Captain Happ & his New Guinea memento
07 June 2021
STAFF WRITER
| Chicago Daily Herald
CHICAGO - In the early phases of the Pacific War, Captain and operations officer Len Happ was based at Gusap Air Base, just south of Lae.
From the war zone in 1943, Happ sent a rare native tribal bow set with several arrows to his home in Park Ridge, Illinois.
He had bartered Army provisions for the artefacts and ingeniously packed them in a long tube of several metal cylinders welded together.
The tube was then wrapped in military canvas for the voyage to America.
In a joint effort facilitated by the United States embassy in Papua New Guinea and US congresswoman Jan Schakowsky, the items are now being repatriated to the newly renovated National Museum and Art Gallery in Port Moresby.
Grace Vele, a curator at the museum, calls the artefacts "rare antique items of cultural significance."
Embassy personnel refer to PNG’s national museum as similar in stature to the US Smithsonian Institution.
"My father never spoke much about his time in the war,” said Len Happ’s son John. “But we came to learn that he meticulously saved his military orders, correspondence and photos and stored them away in his navigation case.
“It was a surprise to learn that he was a combat pilot."
John inherited the navigation case and his father's memorabilia shortly after his father died. Among the collection returned to PNG are historic photos from the Lae area and its people.
And there is also the 1.5 meter long wooden bow with several wooden spear-like arrows adorned with unique hand carving. They are all still in excellent condition.

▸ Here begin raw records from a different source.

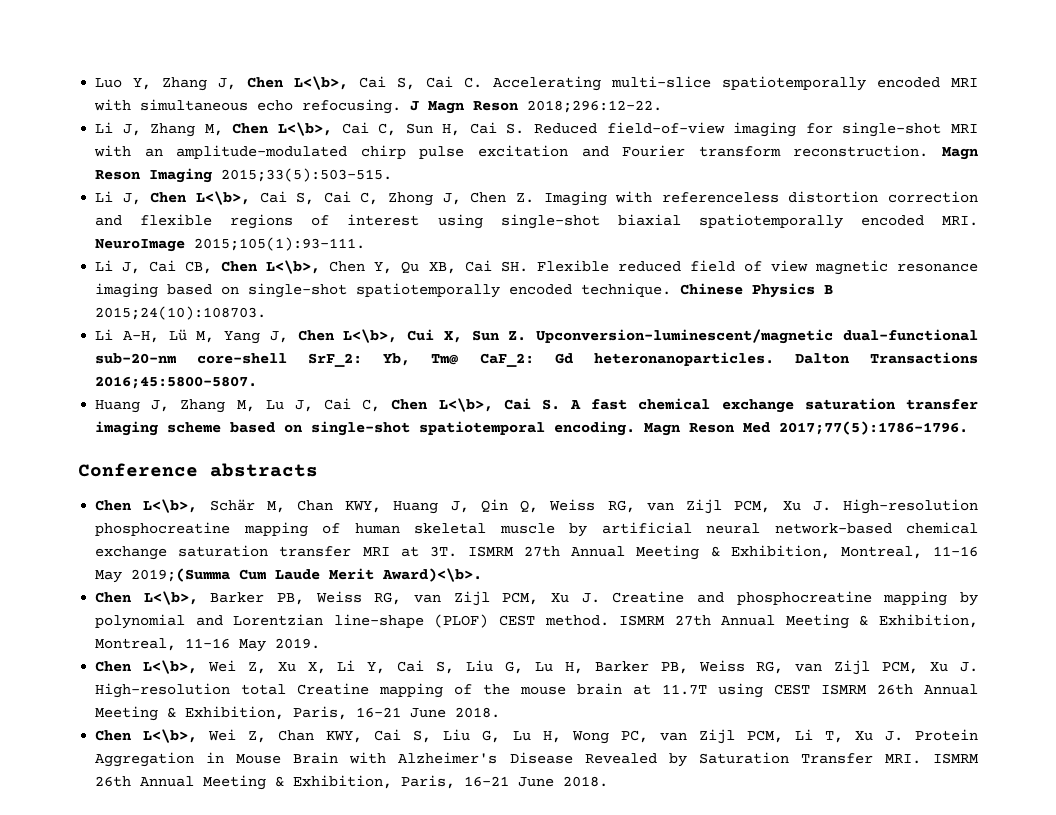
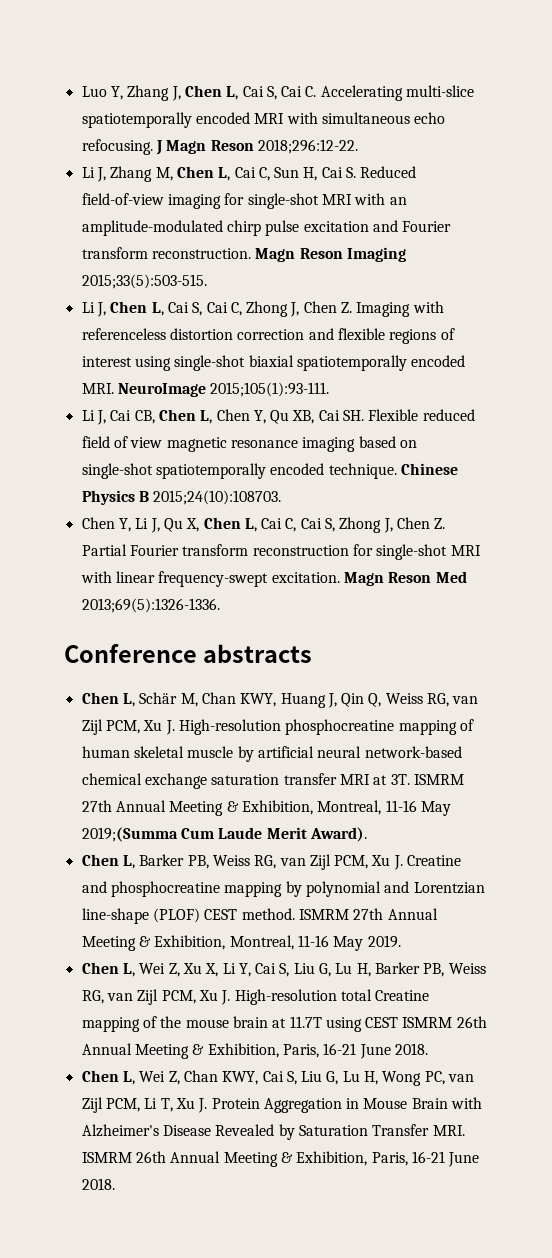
[294,76,349,90] L<\b>, -> [226,86,239,100] L,
[277,122,332,136] L<\b>, -> [218,167,231,181] L,
[195,191,250,205] L<\b>, -> [151,302,164,316] L,
[266,260,321,274] L<\b>, -> [200,410,213,424] L,
[95,329,978,344] [95,352,979,367] [95,376,258,389] [95,398,978,413] [95,421,636,436] Li A-H, Lü M, Yang J, Chen L<\b>, Cui X, Sun Z. Upconversion-luminescent/magnetic dual-functional sub-20-nm core-shell SrF_2: Yb, Tm@ CaF_2: Gd heteronanoparticles. Dalton Transactions 2016;45:5800-5807. // Huang J, Zhang M, Lu J, Cai C, Chen L<\b>, Cai S. A fast chemical exchange saturation transfer imaging scheme based on single-shot spatiotemporal encoding. -> [81,517,446,533] [81,544,481,560] [80,571,340,587] Chen Y, Li J, Qu X, Chen L, Cai C, Cai S, Zhong J, Chen Z. Partial Fourier transform reconstruction for single-shot MRI with linear frequency-swept excitation.
[779,421,969,435] 2017;77(5):1786-1796. -> [81,598,220,613] 2013;69(5):1326-1336.
[143,499,198,513] L<\b>, -> [122,693,135,707] L,
[382,568,483,582] [95,591,198,605] Award)<\b>. // Chen L<\b>, -> [309,827,367,842] [81,854,135,869] Award). // Chen L,
[142,660,197,674] L<\b>, -> [122,963,135,977] L,
[143,729,198,743] L<\b>, -> [122,1071,135,1085] L,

A letter from Captain Happ to his family around January 1944 describes some of the interaction with Papua New Guineans:
"From nearby native gardens we get cocoanut and such fruits as bananas, limes, pineapple and panpan (like our musk melons). In a village farther distant the natives raise pretty fair corn and the squadron has had one meal of corn on the cob from their fields. It was a real treat."
Following the attack on Pearl Harbor in December 1942, Japan invaded many colonies in Pacific Asia, including New Guinea.
The key battle to stop Japan took place along the 2,400 kilometer length of the massive island of New Guinea.
Captain Happ flew 64 combat missions out of Gusap and numerous long distance supply missions to Australia.
The Battle of New Guinea is now known as the greatest campaign victory in the history of the US Air Force.